__Directions__: Take nothing but the lines from the one with "color: #ef4444 ->" through the one with "-> <div> <div>" in the entries below, both ends kept, and return them exactly with pictures left out.

BEGIN Provided data

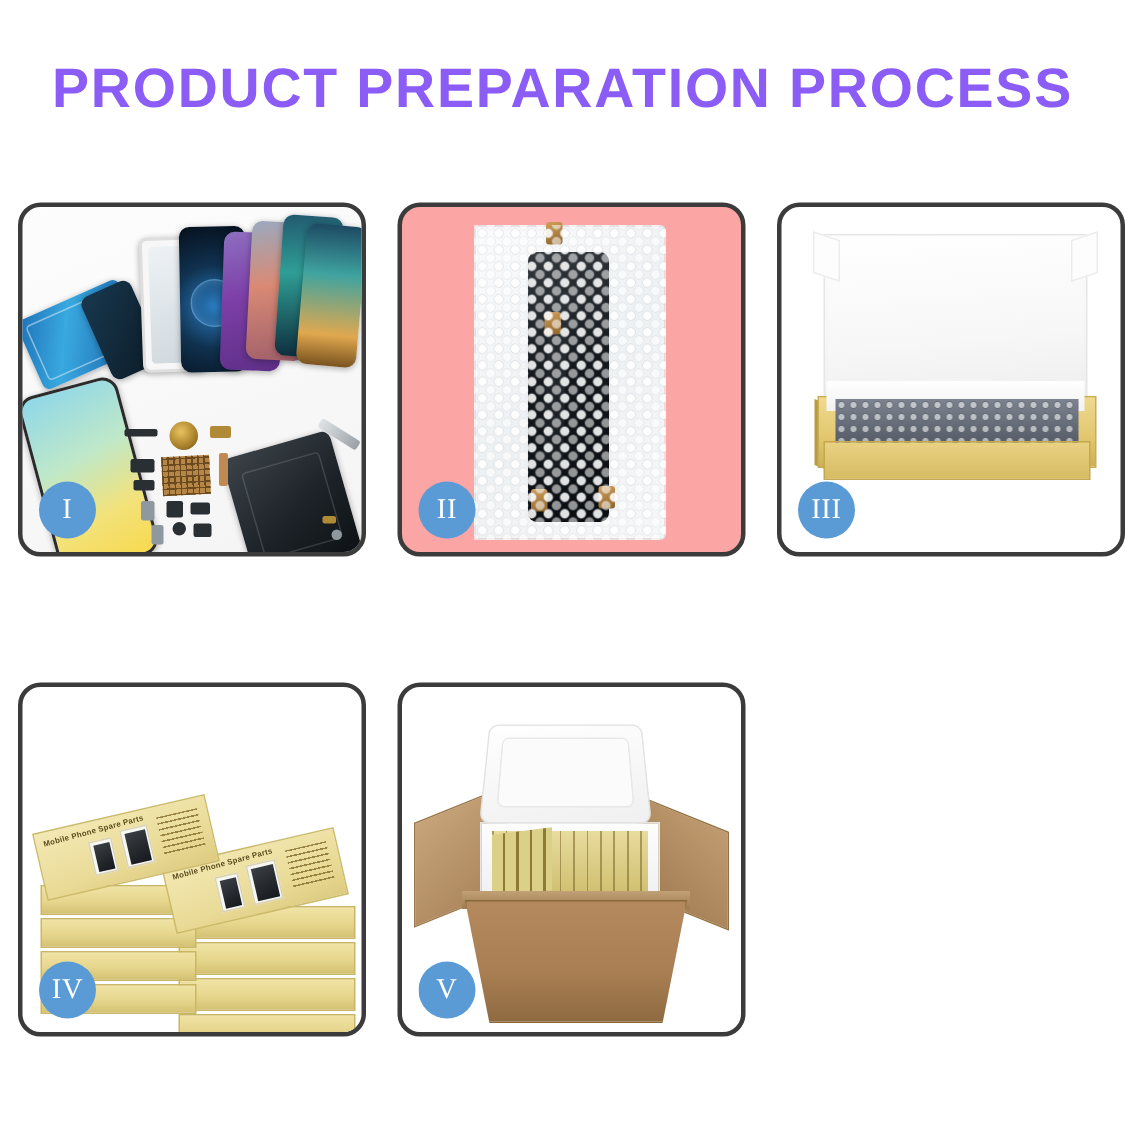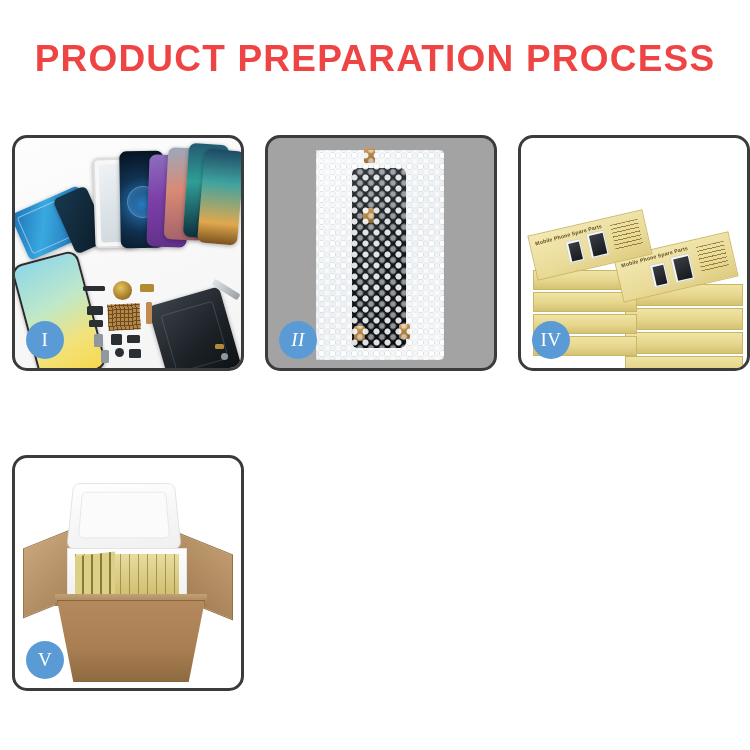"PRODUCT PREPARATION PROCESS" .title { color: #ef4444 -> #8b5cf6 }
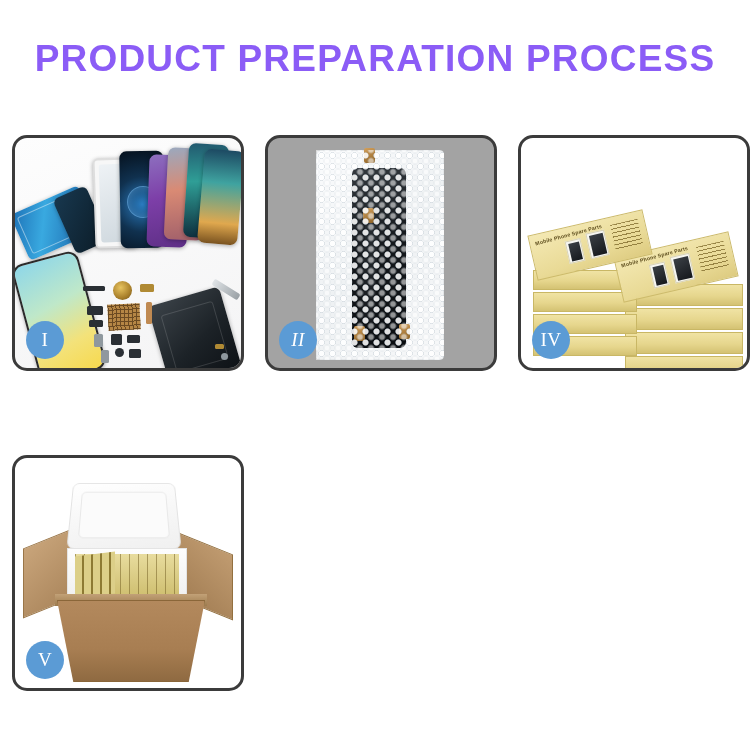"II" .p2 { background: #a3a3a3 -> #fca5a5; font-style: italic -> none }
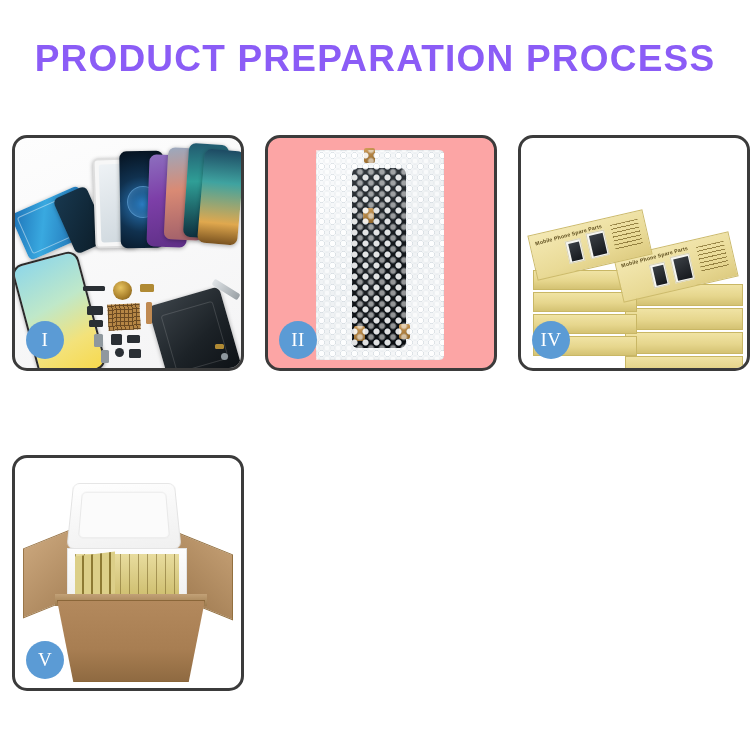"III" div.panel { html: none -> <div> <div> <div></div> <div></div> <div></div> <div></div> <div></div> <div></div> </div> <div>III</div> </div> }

END Provided data
BEGIN Provided data

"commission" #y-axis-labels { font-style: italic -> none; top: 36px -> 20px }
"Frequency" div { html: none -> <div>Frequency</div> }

END Provided data

__Answer to the exercise__:
"PRODUCT PREPARATION PROCESS" .title { color: #ef4444 -> #8b5cf6 }
"II" .p2 { background: #a3a3a3 -> #fca5a5; font-style: italic -> none }
"III" div.panel { html: none -> <div> <div> <div></div> <div></div> <div></div> <div></div> <div></div> <div></div> </div> <div>III</div> </div> }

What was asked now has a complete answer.